WHAT TO PRODUCE> Reproduce without any pictures the lines from the one that contains "height:57px; flex:0 0" through the end of the records, exactly as written.

*** INPUT DATA Section Begins ***

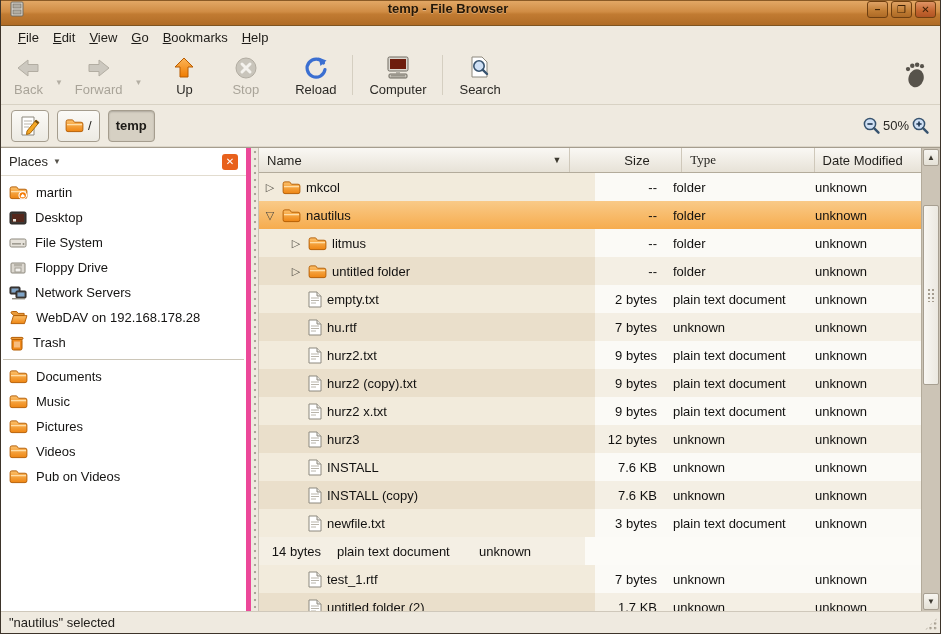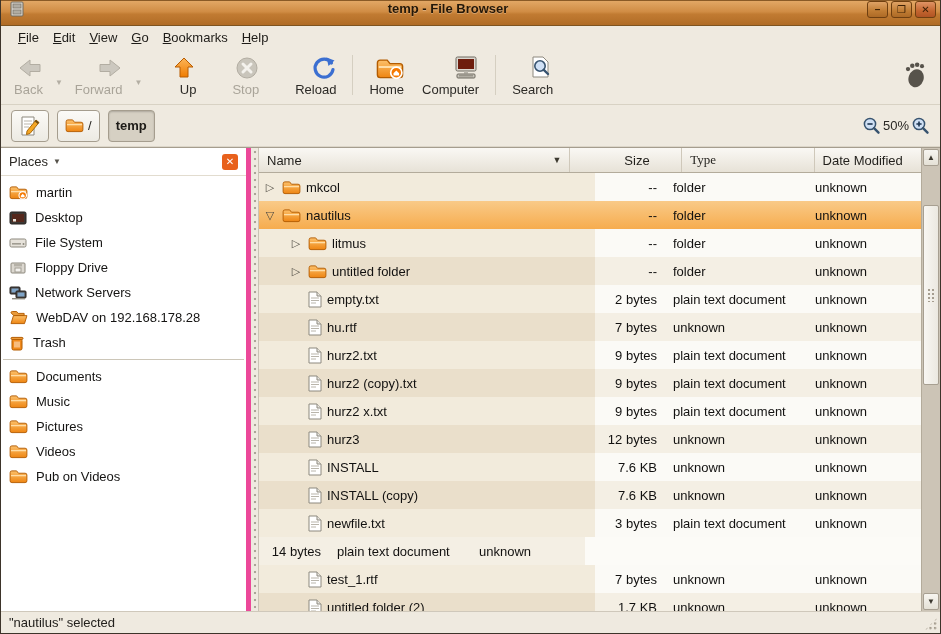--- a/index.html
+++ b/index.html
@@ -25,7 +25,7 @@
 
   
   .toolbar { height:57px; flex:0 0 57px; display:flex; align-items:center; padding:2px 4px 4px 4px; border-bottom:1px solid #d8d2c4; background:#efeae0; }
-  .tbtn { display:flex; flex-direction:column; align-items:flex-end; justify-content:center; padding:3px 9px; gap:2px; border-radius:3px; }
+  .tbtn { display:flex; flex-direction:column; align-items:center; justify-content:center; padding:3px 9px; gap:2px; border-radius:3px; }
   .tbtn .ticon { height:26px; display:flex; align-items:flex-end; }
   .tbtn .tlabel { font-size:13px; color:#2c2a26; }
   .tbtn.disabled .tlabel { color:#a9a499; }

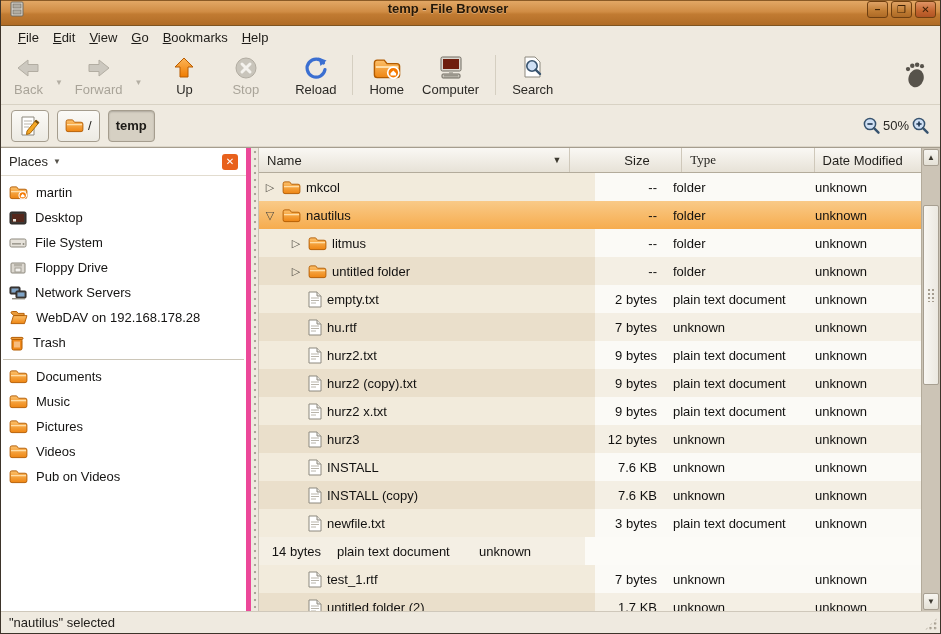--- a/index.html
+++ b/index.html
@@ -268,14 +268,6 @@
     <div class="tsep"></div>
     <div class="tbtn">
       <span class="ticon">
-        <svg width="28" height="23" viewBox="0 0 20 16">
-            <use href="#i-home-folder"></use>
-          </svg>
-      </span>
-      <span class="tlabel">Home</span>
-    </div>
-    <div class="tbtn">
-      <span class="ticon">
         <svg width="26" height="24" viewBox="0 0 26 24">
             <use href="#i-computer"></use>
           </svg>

*** INPUT DATA Section Ends ***

TASK OUTPUT>
   .toolbar { height:57px; flex:0 0 57px; display:flex; align-items:center; padding:2px 4px 4px 4px; border-bottom:1px solid #d8d2c4; background:#efeae0; }
-  .tbtn { display:flex; flex-direction:column; align-items:flex-end; justify-content:center; padding:3px 9px; gap:2px; border-radius:3px; }
+  .tbtn { display:flex; flex-direction:column; align-items:center; justify-content:center; padding:3px 9px; gap:2px; border-radius:3px; }
   .tbtn .ticon { height:26px; display:flex; align-items:flex-end; }
   .tbtn .tlabel { font-size:13px; color:#2c2a26; }
   .tbtn.disabled .tlabel { color:#a9a499; }

--- a/index.html
+++ b/index.html
@@ -268,14 +268,6 @@
     <div class="tsep"></div>
     <div class="tbtn">
       <span class="ticon">
-        <svg width="28" height="23" viewBox="0 0 20 16">
-            <use href="#i-home-folder"></use>
-          </svg>
-      </span>
-      <span class="tlabel">Home</span>
-    </div>
-    <div class="tbtn">
-      <span class="ticon">
         <svg width="26" height="24" viewBox="0 0 26 24">
             <use href="#i-computer"></use>
           </svg>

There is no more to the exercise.